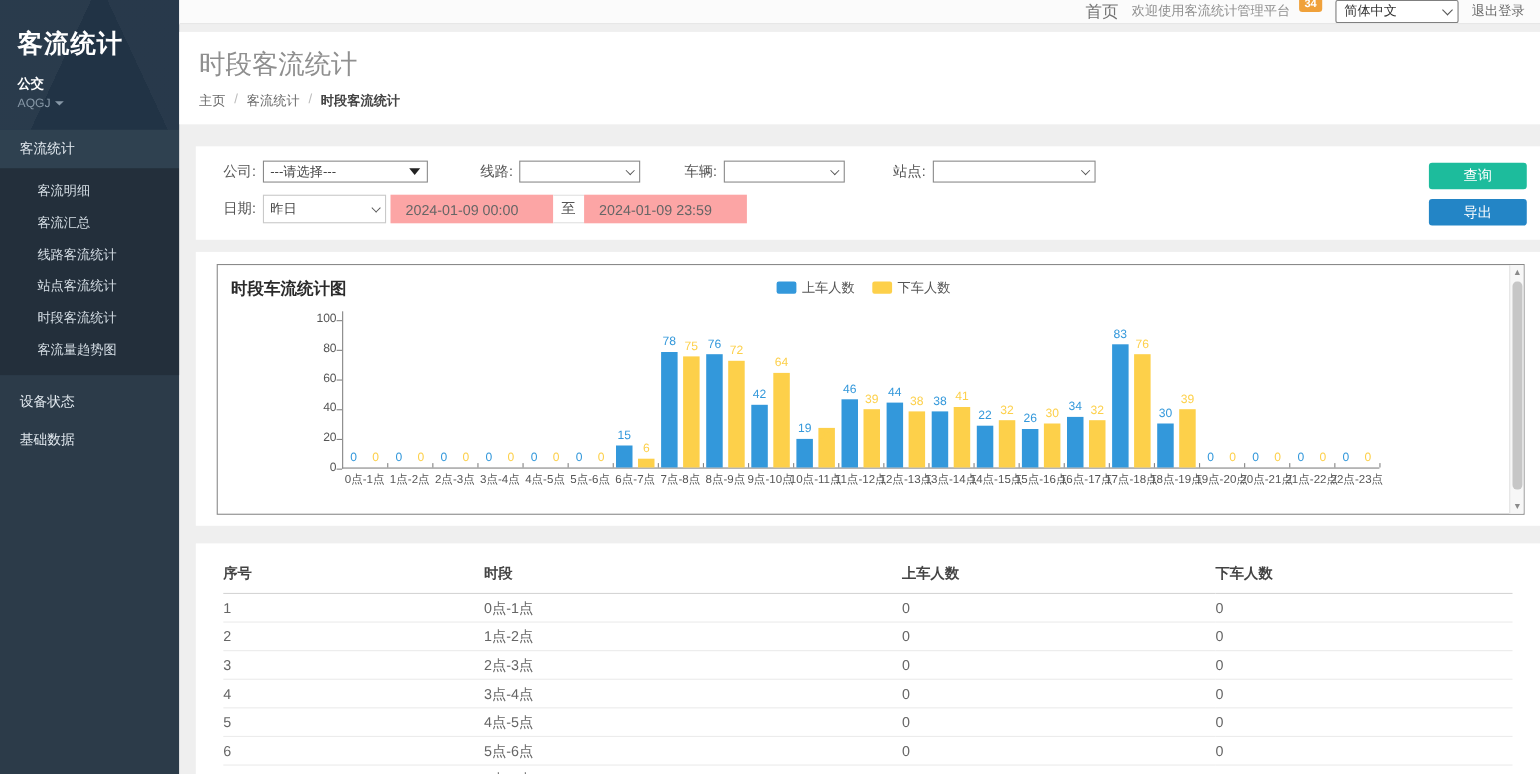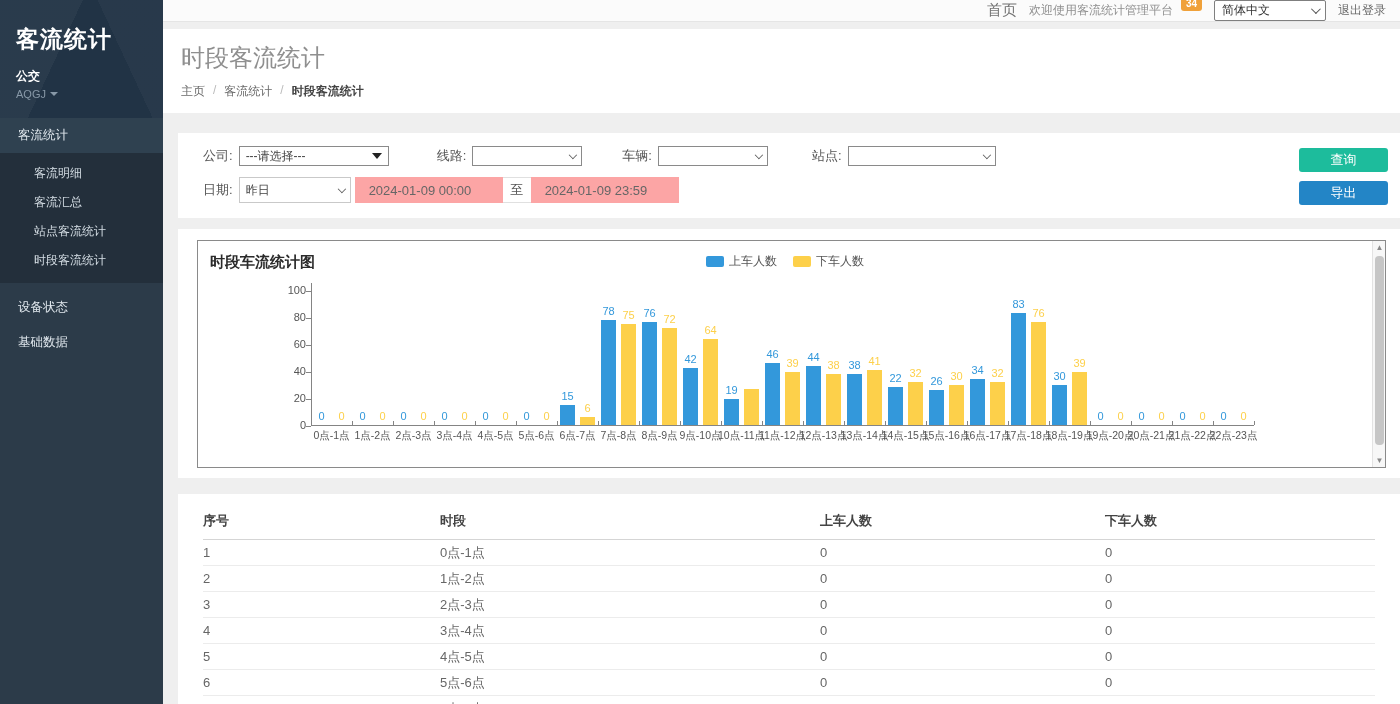--- a/index.html
+++ b/index.html
@@ -113,6 +113,7 @@
       <div class="submenu">
         <div class="submenu-item">客流明细</div>
         <div class="submenu-item">客流汇总</div>
+        <div class="submenu-item">线路客流统计</div>
         <div class="submenu-item">站点客流统计</div>
         <div class="submenu-item">时段客流统计</div>
       </div>

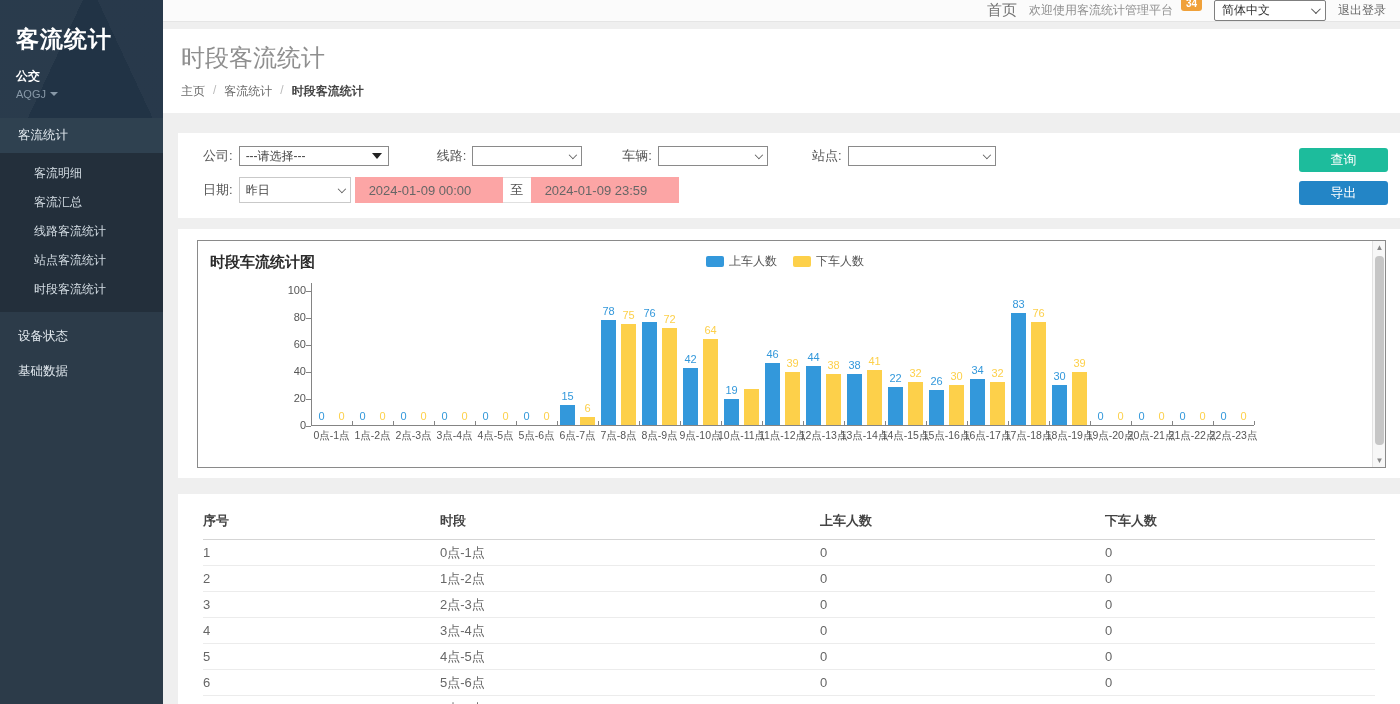--- a/index.html
+++ b/index.html
@@ -116,6 +116,7 @@
         <div class="submenu-item">线路客流统计</div>
         <div class="submenu-item">站点客流统计</div>
         <div class="submenu-item">时段客流统计</div>
+        <div class="submenu-item">客流量趋势图</div>
       </div>
       <div class="menu-item first">设备状态</div>
       <div class="menu-item">基础数据</div>

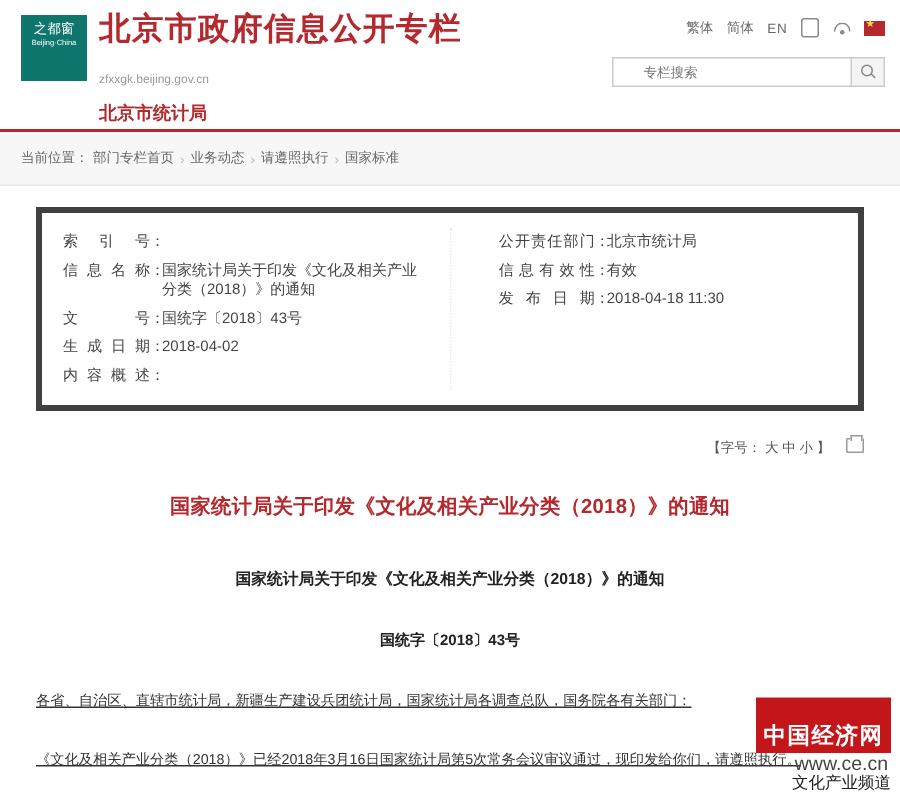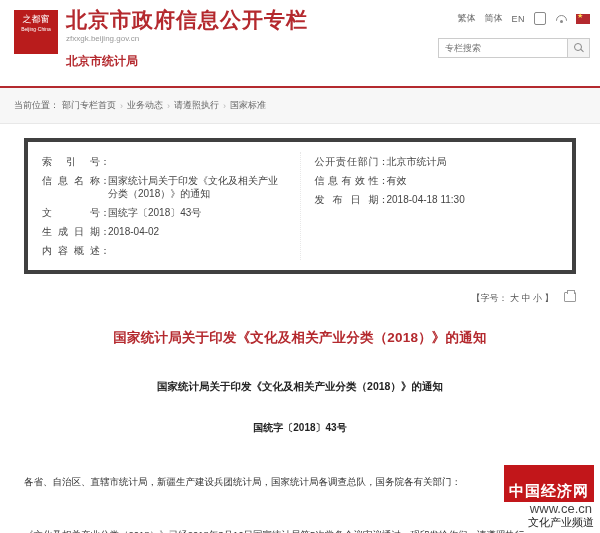--- a/index.html
+++ b/index.html
@@ -27,7 +27,7 @@
     top: 10px;
     width: 44px;
     height: 44px;
-    background: #b91c1c;
+    background: #0f766e;
     color: #ffffff;
     font-size: 9px;
     line-height: 11px;

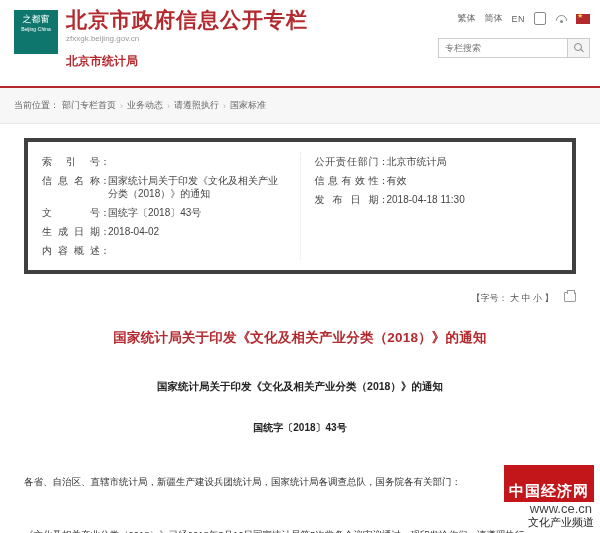--- a/index.html
+++ b/index.html
@@ -56,7 +56,7 @@
     color: #999999;
     font-size: 8px;
     line-height: 12px;
-    margin-top: 1px;
+    margin-top: 15px;
   }
   .site-sub {
     color: #b4292e;

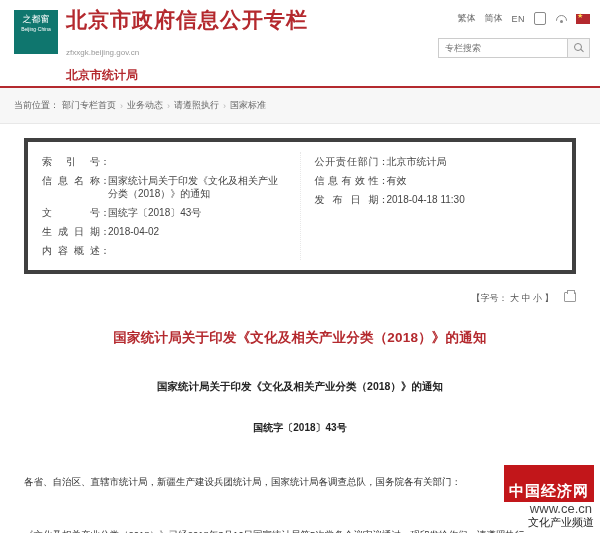--- a/index.html
+++ b/index.html
@@ -128,13 +128,13 @@
     align-items: center;
   }
   .search-input {
-    width: 130px;
+    width: 160px;
     height: 20px;
     border: 1px solid #cccccc;
     background: #ffffff;
     font-size: 9px;
     color: #999999;
-    padding: 0 6px;
+    padding: 0 20px;
     outline: none;
     font-family: "Liberation Sans", sans-serif;
   }

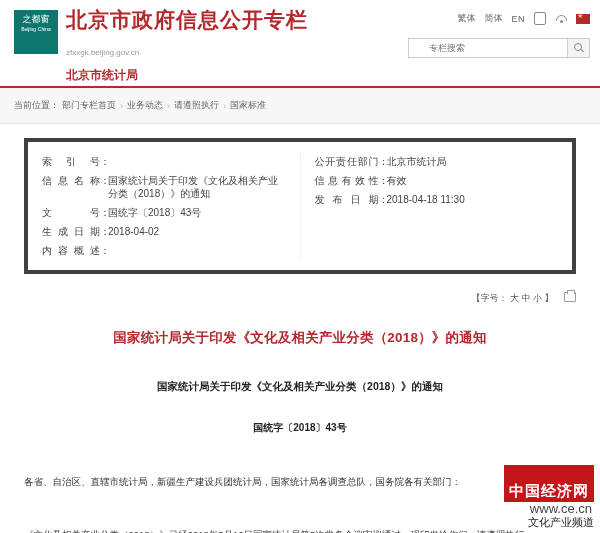--- a/index.html
+++ b/index.html
@@ -210,6 +210,7 @@
   .meta-label.w2 {
     flex: 0 0 64px;
     width: 64px;
+    margin-left: 18px;
   }
   .meta-colon { width: 8px; flex: 0 0 8px; }
   .meta-value { flex: 1; color: #444444; }

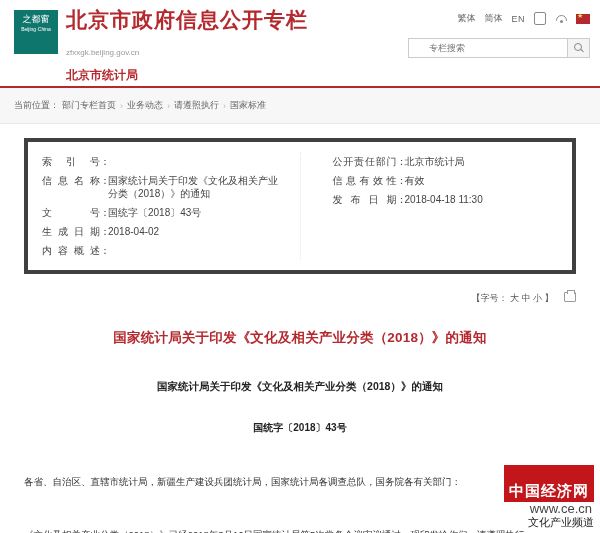--- a/index.html
+++ b/index.html
@@ -275,8 +275,9 @@
     font-size: 9.5px;
     color: #333333;
     line-height: 17px;
-    margin-top: 36px;
+    margin-top: 22px;
     text-align: justify;
+    text-decoration: underline;
   }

→ **Assignment**
Pull every line with "height" from the records.

→ **Response area**
     height: 44px;
     line-height: 11px;
     line-height: 12px;
     height: 20px;
     line-height: 17px;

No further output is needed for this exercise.